Exercise details: Begin at the line containing "1:20: 1358 -> 1500" and restate it and each line after it exactly, up to and including the last line below. Leave pictures out.

---------- Data for processing

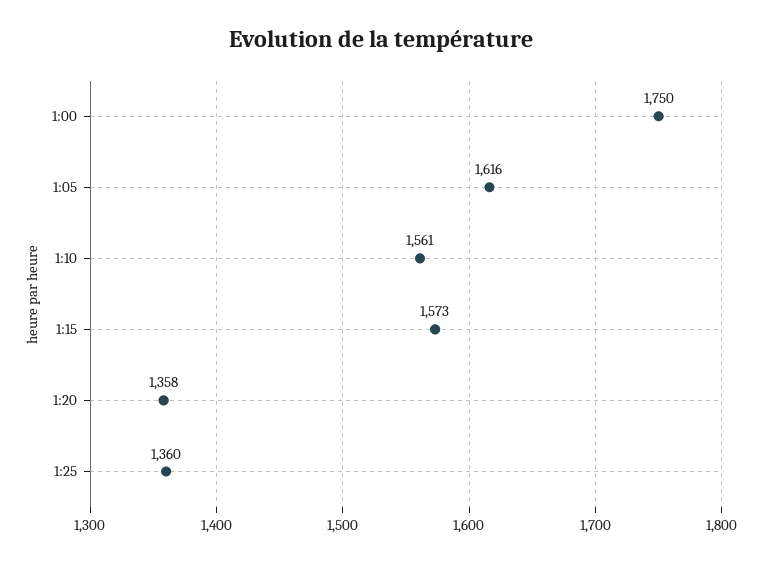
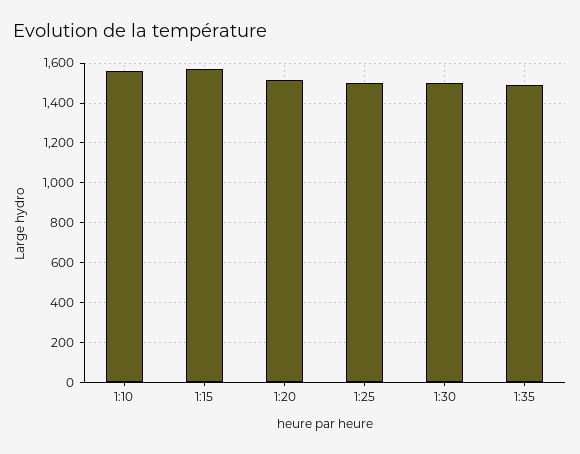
1:00: 1750 -> none
1:05: 1616 -> none
1:20: 1358 -> 1500
1:25: 1360 -> 1500
1:30: none -> 1500
1:35: none -> 1500

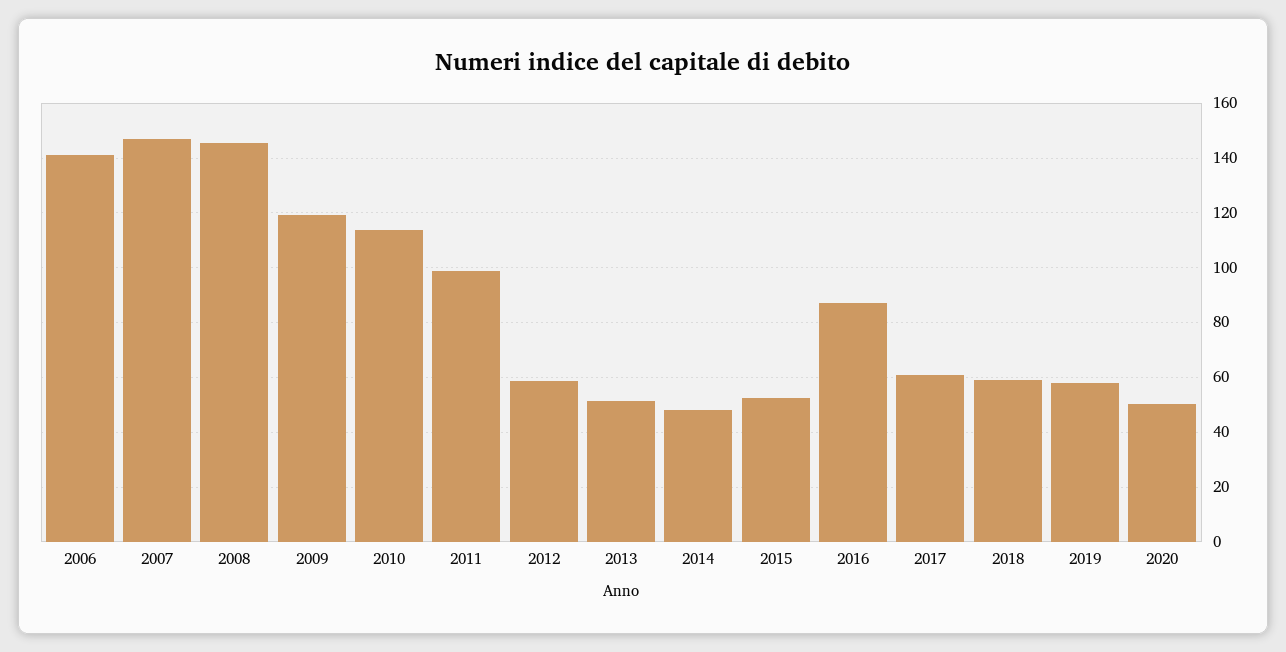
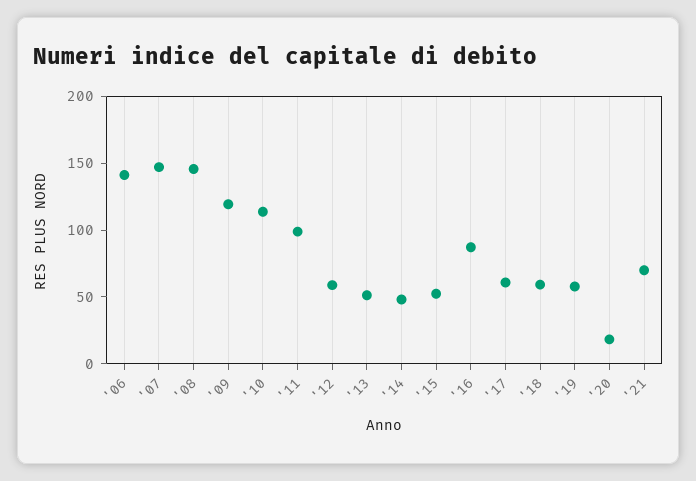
2020: 50 -> 20
'21: none -> 70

--------------------

Result below:
1:20: 1358 -> 1500
1:25: 1360 -> 1500
1:30: none -> 1500
1:35: none -> 1500

2020: 50 -> 20
'21: none -> 70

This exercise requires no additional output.